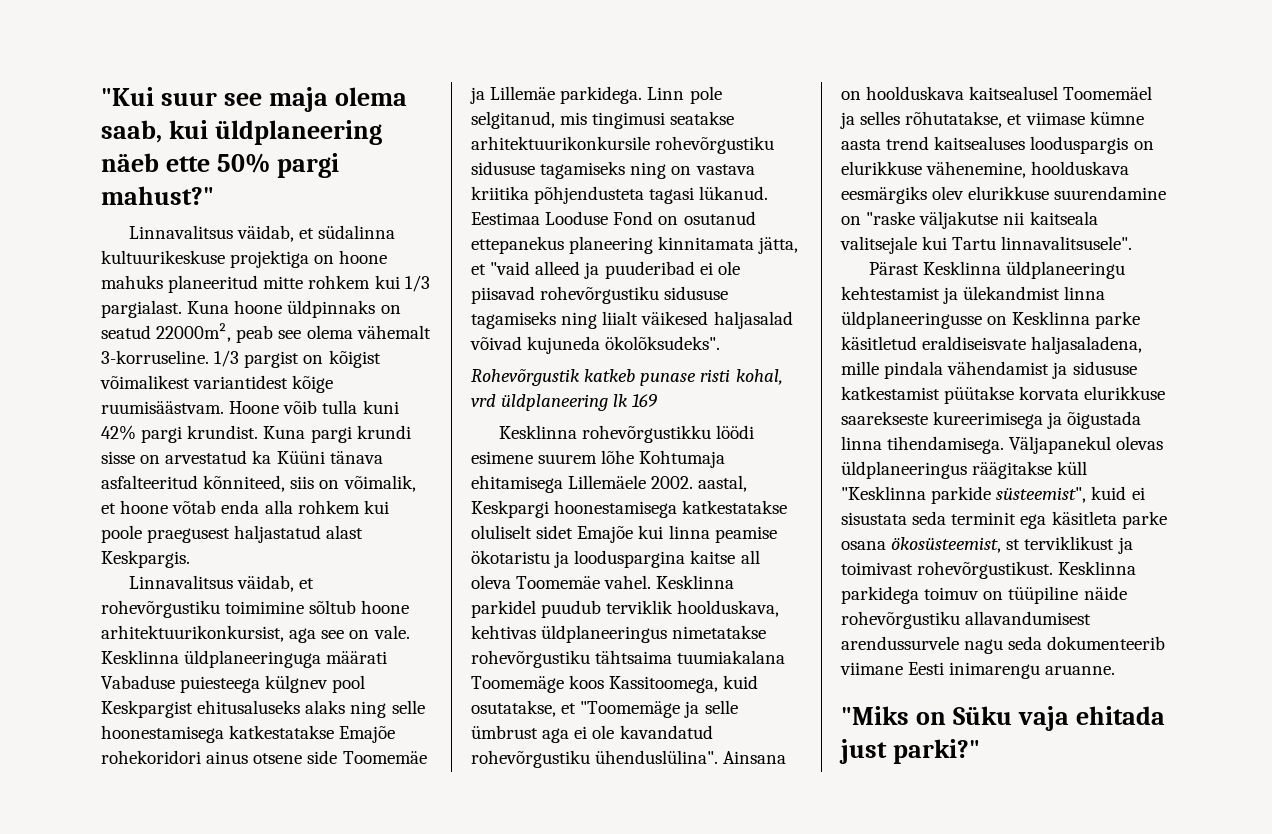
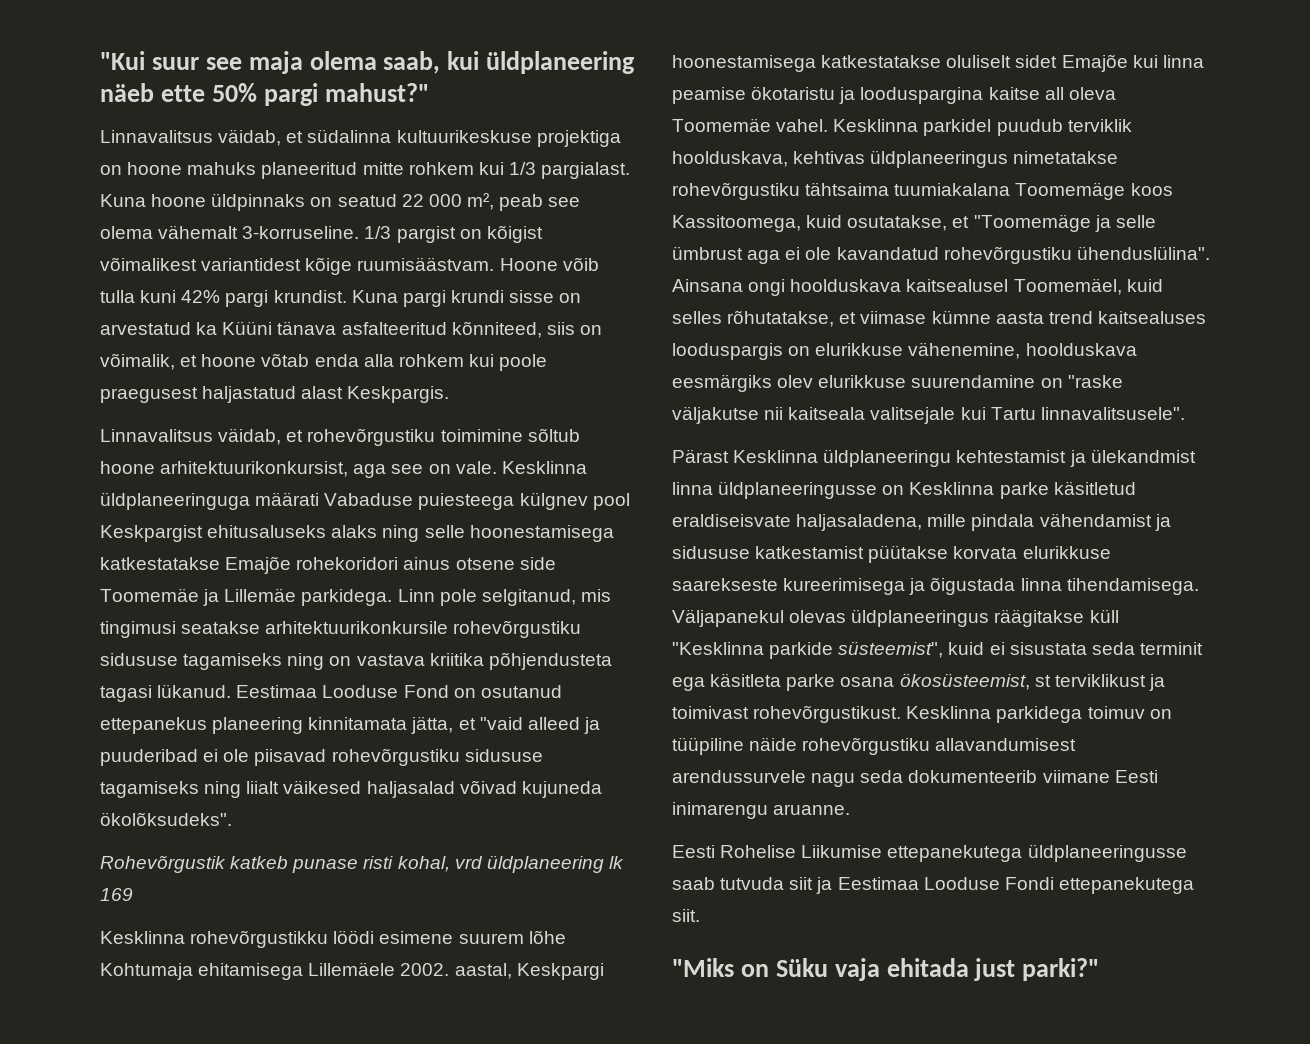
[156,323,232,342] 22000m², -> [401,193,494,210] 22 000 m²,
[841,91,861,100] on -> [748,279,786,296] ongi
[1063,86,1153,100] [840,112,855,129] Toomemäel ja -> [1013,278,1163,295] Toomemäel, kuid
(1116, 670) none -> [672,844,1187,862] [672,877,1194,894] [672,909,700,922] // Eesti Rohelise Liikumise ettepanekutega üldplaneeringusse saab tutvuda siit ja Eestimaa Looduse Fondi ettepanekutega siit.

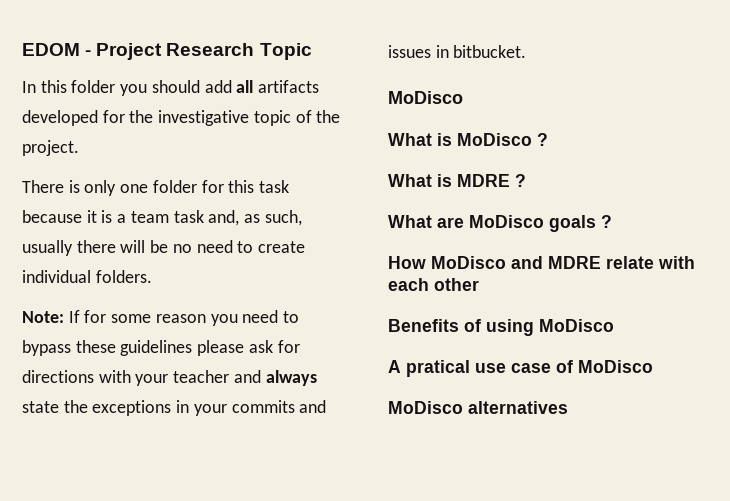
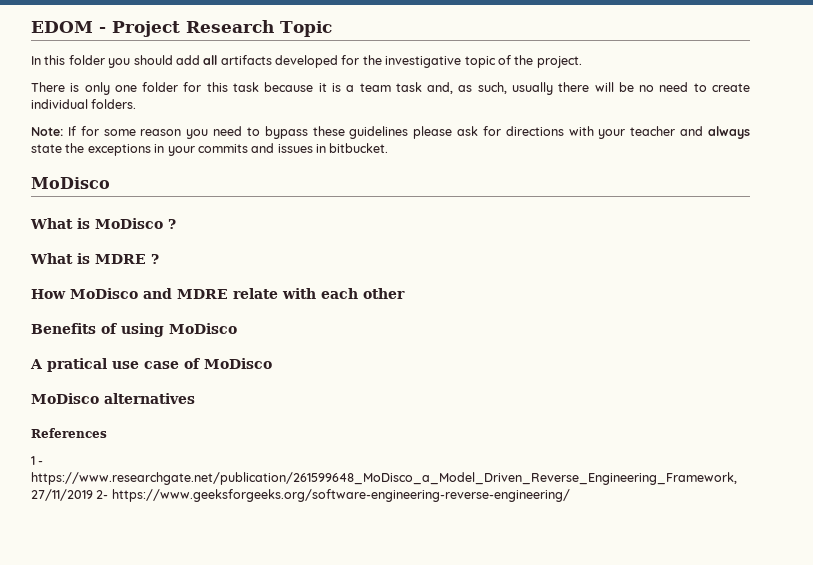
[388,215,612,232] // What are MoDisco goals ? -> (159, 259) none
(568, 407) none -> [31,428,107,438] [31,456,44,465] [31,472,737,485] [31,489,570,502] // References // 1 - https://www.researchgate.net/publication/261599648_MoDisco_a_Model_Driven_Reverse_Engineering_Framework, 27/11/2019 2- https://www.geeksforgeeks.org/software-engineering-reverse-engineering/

◆ ◆ ◆ ◆ ◆ ◆ ◆

In your answer, repeat all the entries exactly, but leave out the pictures.

### Finished exercise
[156,323,232,342] 22000m², -> [401,193,494,210] 22 000 m²,
[841,91,861,100] on -> [748,279,786,296] ongi
[1063,86,1153,100] [840,112,855,129] Toomemäel ja -> [1013,278,1163,295] Toomemäel, kuid
(1116, 670) none -> [672,844,1187,862] [672,877,1194,894] [672,909,700,922] // Eesti Rohelise Liikumise ettepanekutega üldplaneeringusse saab tutvuda siit ja Eestimaa Looduse Fondi ettepanekutega siit.

[388,215,612,232] // What are MoDisco goals ? -> (159, 259) none
(568, 407) none -> [31,428,107,438] [31,456,44,465] [31,472,737,485] [31,489,570,502] // References // 1 - https://www.researchgate.net/publication/261599648_MoDisco_a_Model_Driven_Reverse_Engineering_Framework, 27/11/2019 2- https://www.geeksforgeeks.org/software-engineering-reverse-engineering/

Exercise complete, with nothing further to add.